My 4yr old daughter is alergic to fire ants, about 6 bites on the leg almost killed her last year within 10 minutes her eyes were swollen shut and she was in ana shock, good thing we live close to the ER. Now we have Epi JR's (for kids) stashed all over the place just in case. To cure her of the alergy she now gets a shot each week and will have to continue that for 3years, then just 1 per month for about 2 more years. To make it not hurt they spray her arm with a liquid nitrogen type spray that she says just makes her arm cold and if she is not watching she does not even feel the needle. I asked my dr for the spray last time I got a shot and he told me not to be a chicken.
Yellow jackets are the wost, working in the woods, you never know when you are going to kick the wrong thing on the ground and stir up a nest.
I also saw a show that demonstrated how they (bees) are attracted to your breath. Simple just don't breathe!
Greg


----------



## Nickrosis (Sep 7, 2002)

Don't be a chicken!

It's not easy to hold your breath when you're running. Try it! It's harder than you may think.

Nickrosis


----------



## treeman82 (Sep 7, 2002)

Tonight I was getting into my car to head home from a friend's house. Probably about 9:30 / 9:40 PM and WHAM hornet stung me in my right arm. First and hopefully last hit of the season. (9/7/02)


----------



## herschel (Sep 7, 2002)

I'd say the Bald Faced Hornets are meanest ones I've come across. They've got me more often than any other type.

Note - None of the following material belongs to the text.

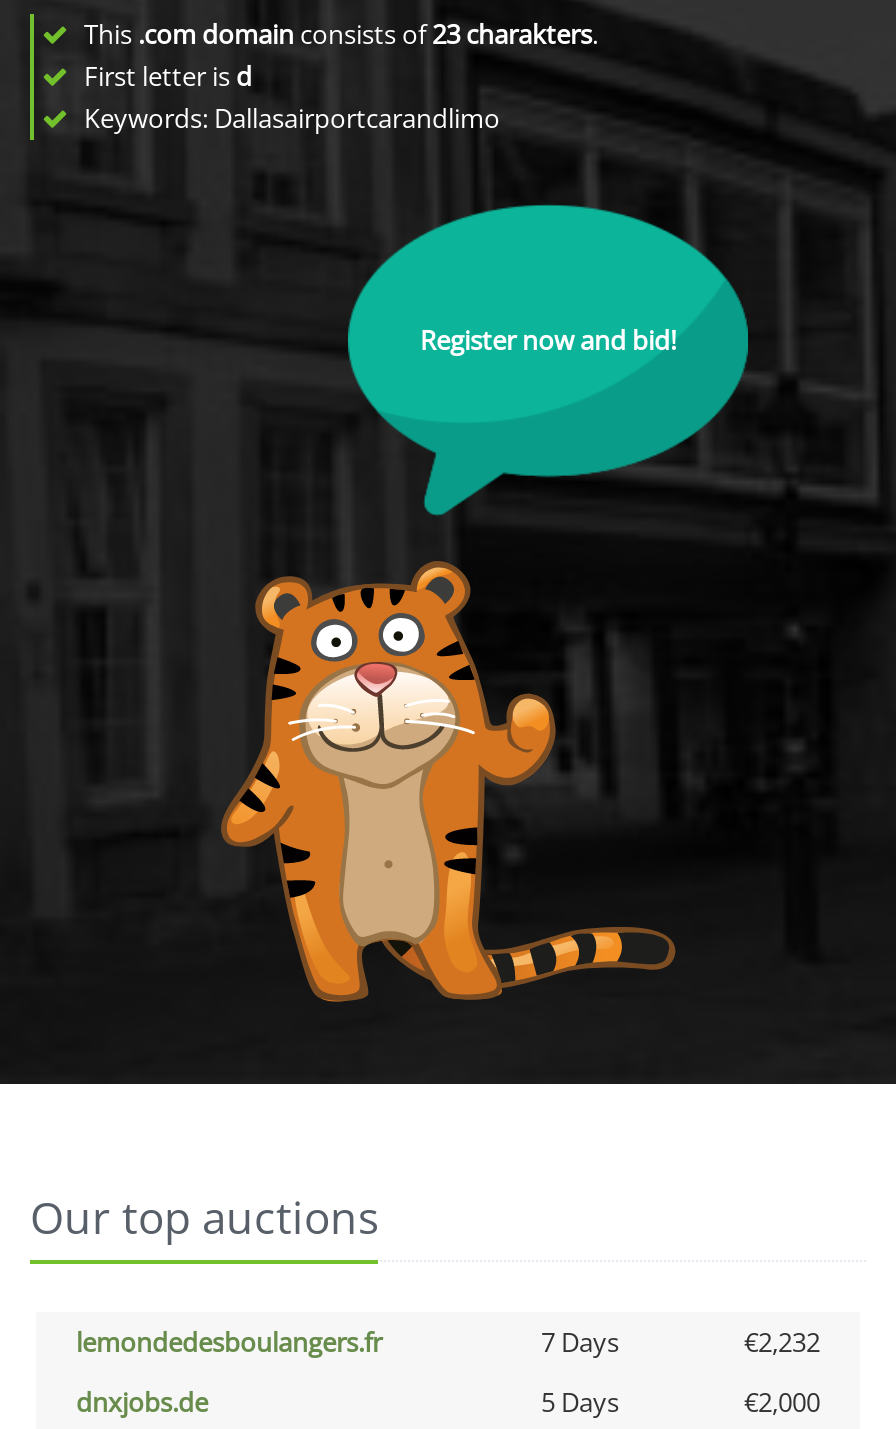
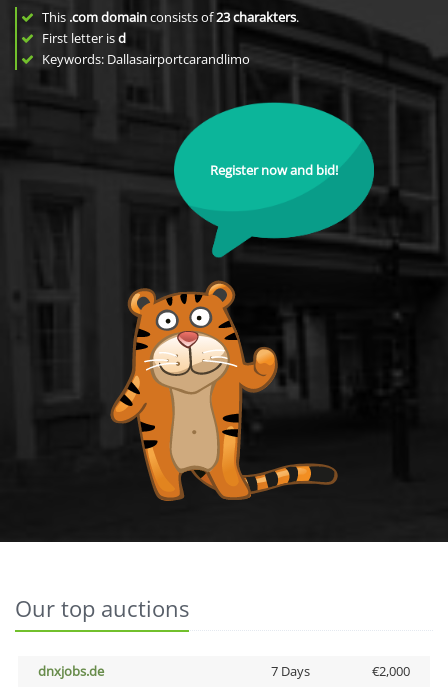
[76,1324,820,1360] lemondedesboulangers.fr | 7 Days | €2,232 -> none
[541,1384,619,1420] 5 Days -> [270,662,310,680] 7 Days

If you notice yourself being buzzed by one of these bad-boys, you better get moving, because he's prolly rounding up the troops and on their way back. (I'm sure I read somewhere that's exactly what they do)

They are extremely protective of their nest and by fall, there could be 300-700 hornets per nest. 


Now I will be carrying Benadryl to go with my wasp spray. So, is the theory to take a dose of Benadryl as soon as your hit? 


Sure is scary though, how you could have a near-death reaction from the buggers.


----------



## Reed (Sep 7, 2002)

*The capsules, not the bottle!!!*

It's sold at convenience stores too, but the quickest and most potent formulation are the pill packs, not the syrup in the bottle. 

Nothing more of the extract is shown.